La guerra fredda finì, almeno così dicevano i notiziari. Di notte, tra una sigaretta e l’altra, molto spesso Petrov riviveva quella notte drammatica e esaltante. Guardava fuori alla finestra e pensava che persino quei grigi palazzoni della periferia di Mosca dovevano la loro esistenza a lui. Eppure non erano molti a saperlo.

Nel 1998, poi il comandante in capo di Petrov all’epoca dei fatti, Yury Votintsev, scrisse un libro di memorie, nel quale rivelò l’accaduto, il cosiddetto “incidente dell’equinozio d’autunno”, causato da una rarissima congiunzione astronomica che aveva mandato il tilt il sistema, facendo scambiare dei riflessi di luce per la scia di ordigni nucleari. La vicenda richiamò l’attenzione di Douglas Mattern, presidente di “Associazione di cittadini del mondo”, un’organizzazione internazionale attiva nella promozione della pace. Mattern si mise in testa di rintracciare questo eroe sconosciuto, a cui tutti dobbiamo la fortuna di essere ancora su questo pianeta, per consegnargli un premio. Non fu facile. Trovare traccia dell’abitazione di Petrov in una fila enorme di grigi complessi condominiali a 50 chilometri da Mosca era come cercare il classico ago in un pagliaio, anche perché molti appartamenti non avevano né citofono né telefono. Uno degli abitanti a cui chiese informazioni, racconta Mattern, gli rispose: «Lei deve essere pazzo. Se esistesse davvero un uomo che ha ignorato un avviso di attacco nucleare degli Stati Uniti, sarebbe stato giustiziato. A quel tempo non esisteva una cosa come un falso allarme in Unione Sovietica. Il sistema non sbagliava mai».

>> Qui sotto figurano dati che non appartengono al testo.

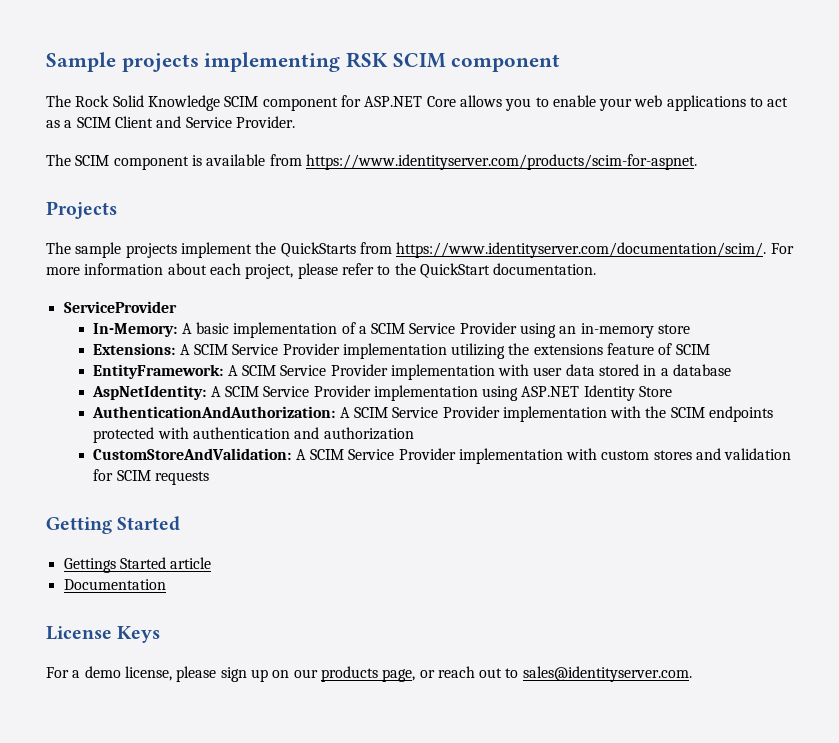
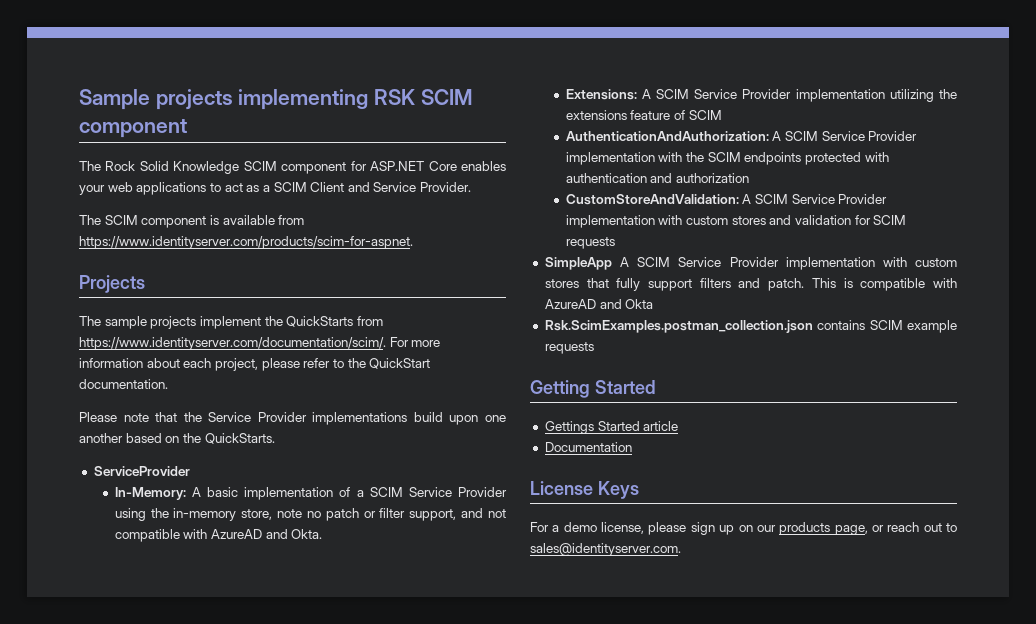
- The Rock Solid Knowledge SCIM component for ASP.NET Core allows you to enable your web applications to act as a SCIM Client and Service Provider.
+ The Rock Solid Knowledge SCIM component for ASP.NET Core enables your web applications to act as a SCIM Client and Service Provider.
+ Please note that the Service Provider implementations build upon one another based on the QuickStarts.
- In-Memory: A basic implementation of a SCIM Service Provider using an in-memory store
+ In-Memory: A basic implementation of a SCIM Service Provider using the in-memory store, note no patch or filter support, and not compatible with AzureAD and Okta.
- EntityFramework: A SCIM Service Provider implementation with user data stored in a database
- AspNetIdentity: A SCIM Service Provider implementation using ASP.NET Identity Store
+ SimpleApp A SCIM Service Provider implementation with custom stores that fully support filters and patch. This is compatible with AzureAD and Okta
+ Rsk.ScimExamples.postman_collection.json contains SCIM example requests

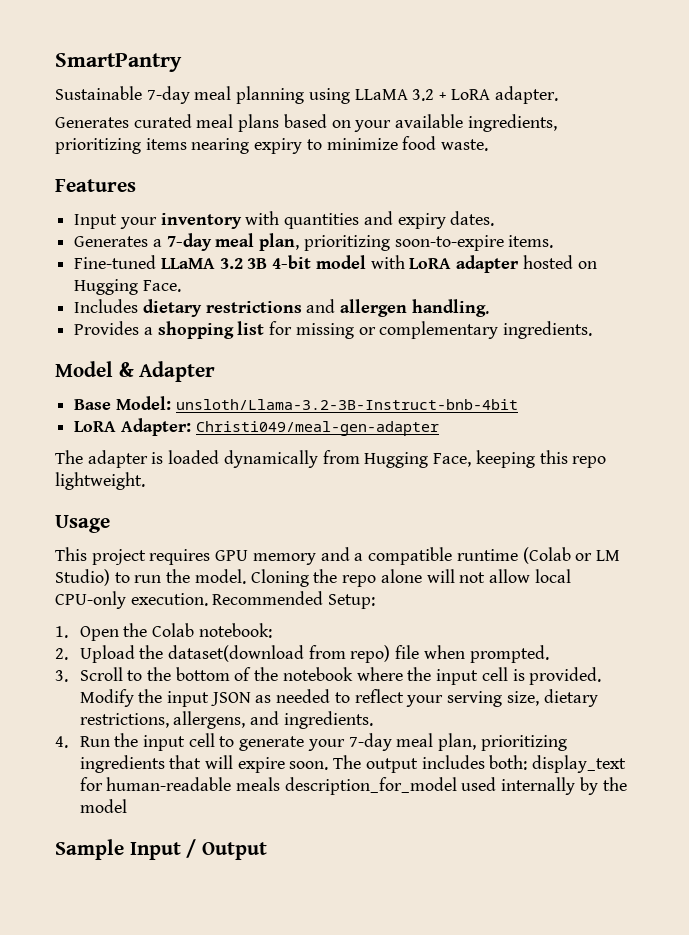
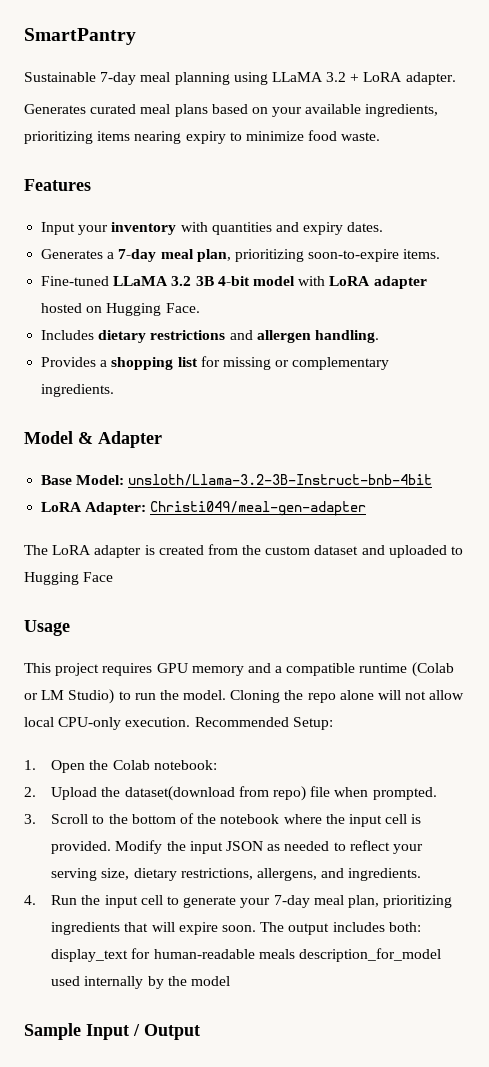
- The adapter is loaded dynamically from Hugging Face, keeping this repo lightweight.
+ The LoRA adapter is created from the custom dataset and uploaded to Hugging Face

Alla fine però Mattern riuscì a rintracciare l’ex ufficiale. «Viveva come un barbone — racconta —. Zoppicando, i piedi gonfi, non poteva più camminare molto e gli era doloroso stare in piedi, usciva solo per le provviste». Negli anni successivi, fino alla sua morte, avvenuta nel 2017, Petrov ricevette finalmente molti riconoscimenti. L’attore e regista statunitense Kevin Costner gli dedicò persino un documentario, intitolato “Pulsante Rosso”. Tuttavia l’ex militare continuò a vivere nel suo piccolo appartamento alla periferia di Mosca, in relativo anonimato. Diede la maggior parte del denaro dei premi alla sua famiglia, tenendone un po’ per comprare l’aspirapolvere che sognava e che purtroppo si rivelò presto difettosa. Come capita a molte macchine: del resto, nessuno lo sapeva meglio di lui.